— EXERCISE AIM —
Below are lines of data; count those containing the word "boylston" and write nothing but the number.

Stored records:

· · · ·

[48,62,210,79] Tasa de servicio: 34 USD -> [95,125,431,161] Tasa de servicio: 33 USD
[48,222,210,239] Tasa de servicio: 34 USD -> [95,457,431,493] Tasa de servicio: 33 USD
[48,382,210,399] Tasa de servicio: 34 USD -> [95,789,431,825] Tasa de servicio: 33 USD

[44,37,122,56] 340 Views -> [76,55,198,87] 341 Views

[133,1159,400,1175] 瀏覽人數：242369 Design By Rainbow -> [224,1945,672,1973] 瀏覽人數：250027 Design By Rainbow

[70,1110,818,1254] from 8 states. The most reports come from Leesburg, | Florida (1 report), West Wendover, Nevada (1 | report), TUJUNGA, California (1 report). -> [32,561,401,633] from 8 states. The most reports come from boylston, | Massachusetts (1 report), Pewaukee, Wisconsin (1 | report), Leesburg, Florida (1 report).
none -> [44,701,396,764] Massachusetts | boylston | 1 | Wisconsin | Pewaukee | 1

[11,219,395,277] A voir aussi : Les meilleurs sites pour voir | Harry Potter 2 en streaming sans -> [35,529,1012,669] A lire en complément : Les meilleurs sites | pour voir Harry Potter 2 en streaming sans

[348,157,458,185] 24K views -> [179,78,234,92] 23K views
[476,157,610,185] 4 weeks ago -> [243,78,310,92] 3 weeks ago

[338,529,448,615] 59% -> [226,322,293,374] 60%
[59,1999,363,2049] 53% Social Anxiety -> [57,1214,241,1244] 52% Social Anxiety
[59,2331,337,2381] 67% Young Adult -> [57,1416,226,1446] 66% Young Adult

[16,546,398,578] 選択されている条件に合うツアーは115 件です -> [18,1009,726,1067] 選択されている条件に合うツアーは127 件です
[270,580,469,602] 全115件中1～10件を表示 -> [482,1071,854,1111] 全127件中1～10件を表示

· · · ·

— WRITTEN ANSWER —
2